◆ Activity
Show every line of the data that contains the string "categories".

◆ Material supplied
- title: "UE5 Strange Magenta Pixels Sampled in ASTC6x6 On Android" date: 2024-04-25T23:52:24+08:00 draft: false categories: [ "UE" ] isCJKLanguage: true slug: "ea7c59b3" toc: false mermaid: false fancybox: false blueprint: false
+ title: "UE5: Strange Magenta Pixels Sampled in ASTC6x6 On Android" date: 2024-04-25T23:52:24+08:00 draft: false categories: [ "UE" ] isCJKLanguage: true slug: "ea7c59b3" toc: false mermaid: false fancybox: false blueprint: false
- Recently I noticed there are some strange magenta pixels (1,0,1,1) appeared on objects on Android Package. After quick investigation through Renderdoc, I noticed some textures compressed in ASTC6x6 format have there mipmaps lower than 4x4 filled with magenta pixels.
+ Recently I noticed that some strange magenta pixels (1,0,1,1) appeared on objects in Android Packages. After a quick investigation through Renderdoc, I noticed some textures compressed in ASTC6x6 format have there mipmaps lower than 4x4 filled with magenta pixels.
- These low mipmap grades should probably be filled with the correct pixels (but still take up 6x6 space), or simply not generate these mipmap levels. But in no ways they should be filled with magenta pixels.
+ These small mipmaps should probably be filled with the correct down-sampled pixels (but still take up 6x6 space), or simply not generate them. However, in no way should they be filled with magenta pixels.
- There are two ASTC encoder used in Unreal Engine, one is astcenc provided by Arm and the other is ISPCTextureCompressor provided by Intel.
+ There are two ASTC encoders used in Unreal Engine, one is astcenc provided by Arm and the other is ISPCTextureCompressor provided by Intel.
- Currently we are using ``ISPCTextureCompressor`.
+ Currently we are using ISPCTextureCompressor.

...

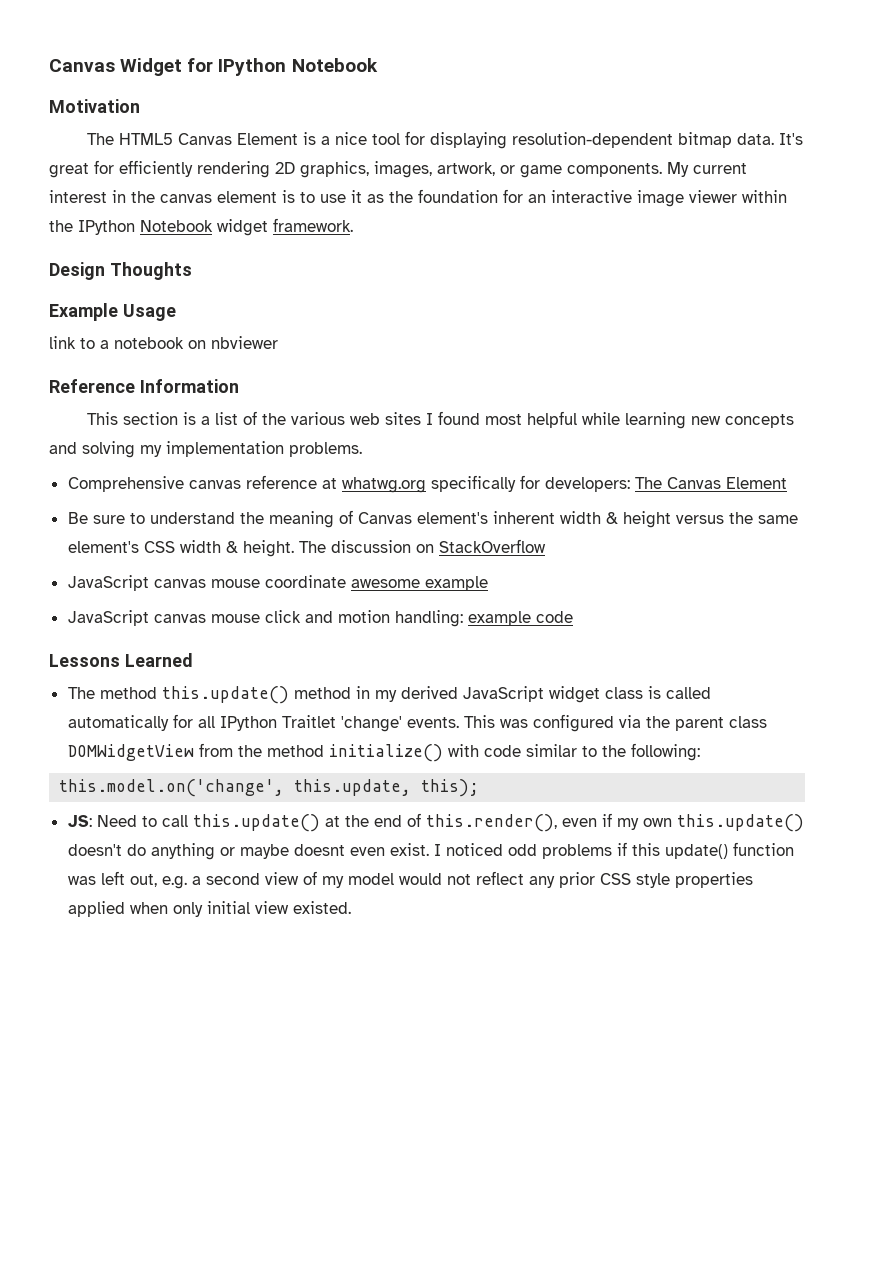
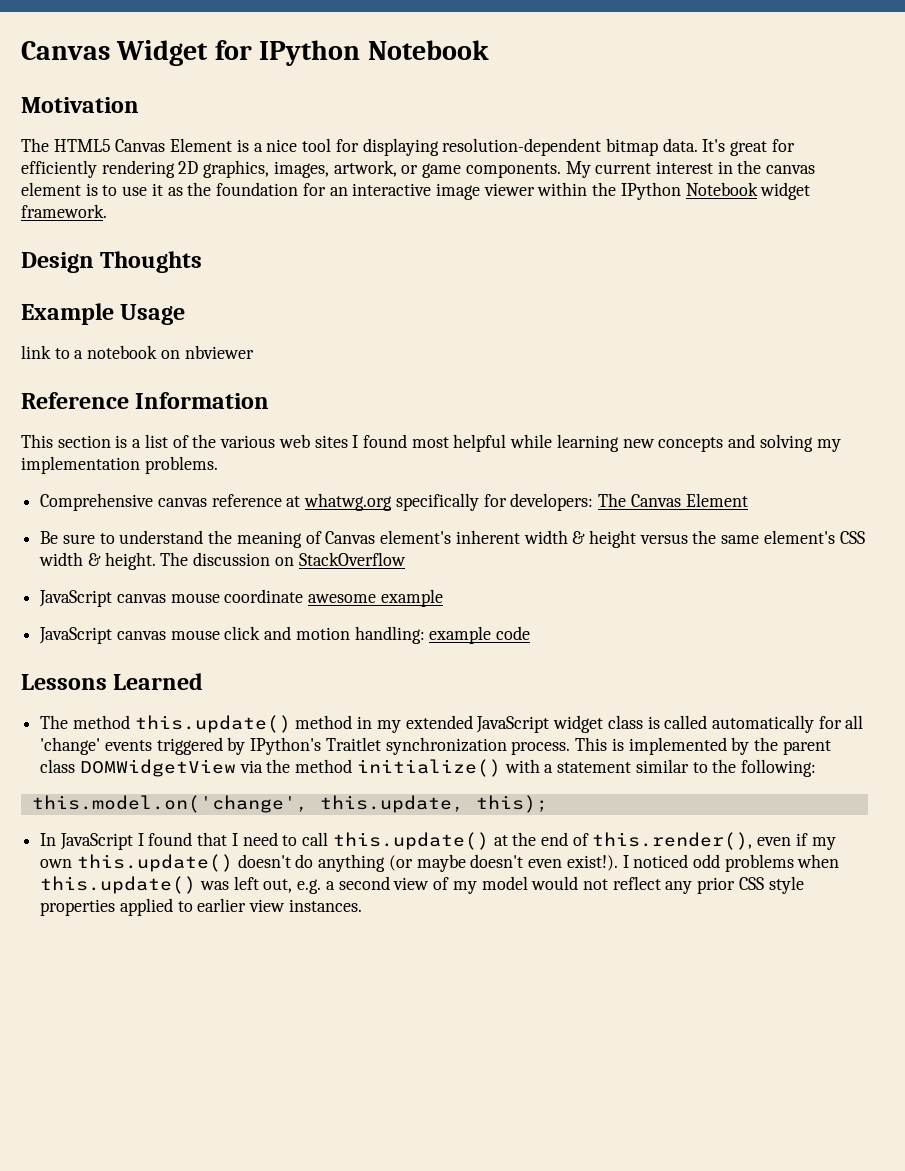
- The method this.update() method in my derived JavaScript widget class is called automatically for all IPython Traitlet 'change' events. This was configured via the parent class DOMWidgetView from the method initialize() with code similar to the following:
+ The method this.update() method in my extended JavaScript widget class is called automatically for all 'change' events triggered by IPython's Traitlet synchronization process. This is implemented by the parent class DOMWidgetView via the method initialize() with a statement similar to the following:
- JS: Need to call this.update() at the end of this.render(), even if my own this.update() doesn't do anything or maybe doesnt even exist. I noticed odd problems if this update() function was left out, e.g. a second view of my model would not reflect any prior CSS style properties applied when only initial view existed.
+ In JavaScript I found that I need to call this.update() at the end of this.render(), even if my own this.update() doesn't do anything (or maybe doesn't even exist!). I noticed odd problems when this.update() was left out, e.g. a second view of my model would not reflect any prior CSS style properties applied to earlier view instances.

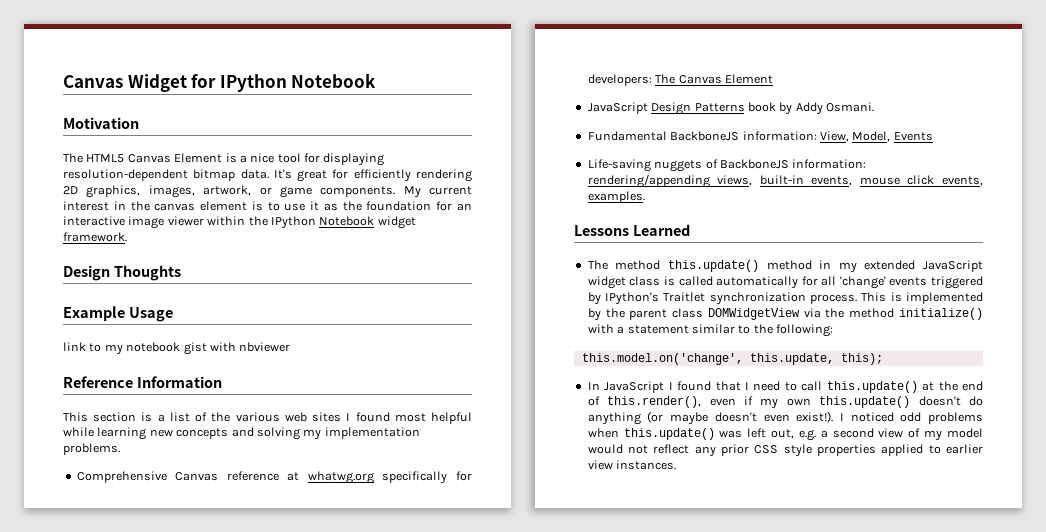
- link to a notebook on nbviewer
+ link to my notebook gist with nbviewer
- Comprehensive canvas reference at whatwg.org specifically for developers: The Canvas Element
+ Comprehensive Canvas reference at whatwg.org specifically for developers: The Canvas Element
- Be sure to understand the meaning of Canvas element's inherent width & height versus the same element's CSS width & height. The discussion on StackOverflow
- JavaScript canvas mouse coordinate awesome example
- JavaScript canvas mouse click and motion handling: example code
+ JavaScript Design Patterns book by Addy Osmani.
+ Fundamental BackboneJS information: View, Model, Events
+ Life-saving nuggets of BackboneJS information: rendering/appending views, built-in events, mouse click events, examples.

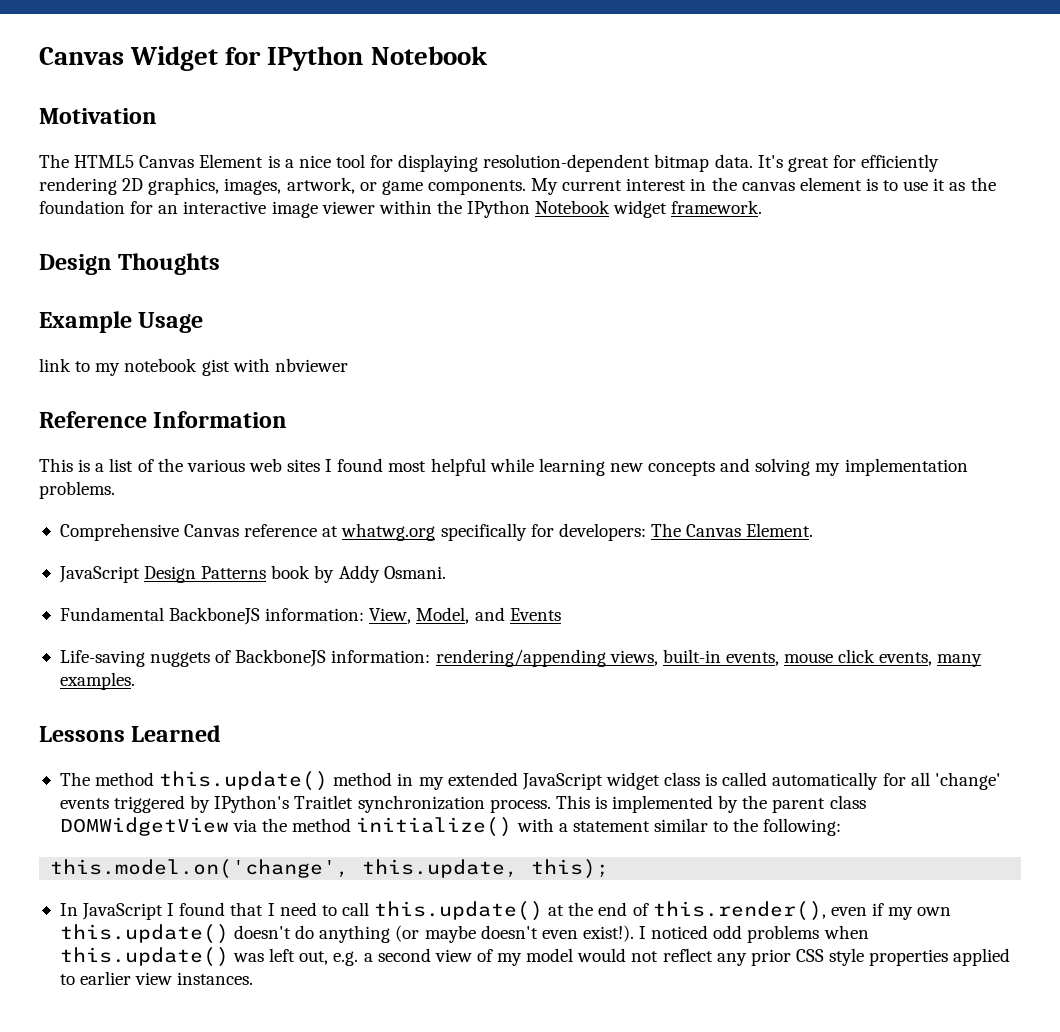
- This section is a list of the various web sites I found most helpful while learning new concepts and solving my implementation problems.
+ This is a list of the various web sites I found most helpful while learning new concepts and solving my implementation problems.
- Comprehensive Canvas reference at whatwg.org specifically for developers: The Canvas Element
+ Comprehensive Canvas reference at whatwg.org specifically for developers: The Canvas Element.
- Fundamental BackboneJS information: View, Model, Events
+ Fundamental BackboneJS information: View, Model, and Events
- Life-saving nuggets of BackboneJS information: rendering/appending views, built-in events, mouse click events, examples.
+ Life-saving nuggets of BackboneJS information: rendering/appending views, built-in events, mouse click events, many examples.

--

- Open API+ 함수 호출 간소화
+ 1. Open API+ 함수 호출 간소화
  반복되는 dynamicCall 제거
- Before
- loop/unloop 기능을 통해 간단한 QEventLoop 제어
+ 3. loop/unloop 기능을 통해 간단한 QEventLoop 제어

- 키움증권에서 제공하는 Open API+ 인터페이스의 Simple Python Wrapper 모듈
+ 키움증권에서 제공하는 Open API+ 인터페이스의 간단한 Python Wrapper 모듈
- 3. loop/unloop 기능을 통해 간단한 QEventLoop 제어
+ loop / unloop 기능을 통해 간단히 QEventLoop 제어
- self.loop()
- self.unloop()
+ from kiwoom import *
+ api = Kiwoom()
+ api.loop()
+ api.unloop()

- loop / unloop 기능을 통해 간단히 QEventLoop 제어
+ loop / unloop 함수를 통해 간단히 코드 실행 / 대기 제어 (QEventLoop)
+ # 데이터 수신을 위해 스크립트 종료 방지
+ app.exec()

◆ Response to this exercise
- title: "UE5 Strange Magenta Pixels Sampled in ASTC6x6 On Android" date: 2024-04-25T23:52:24+08:00 draft: false categories: [ "UE" ] isCJKLanguage: true slug: "ea7c59b3" toc: false mermaid: false fancybox: false blueprint: false
+ title: "UE5: Strange Magenta Pixels Sampled in ASTC6x6 On Android" date: 2024-04-25T23:52:24+08:00 draft: false categories: [ "UE" ] isCJKLanguage: true slug: "ea7c59b3" toc: false mermaid: false fancybox: false blueprint: false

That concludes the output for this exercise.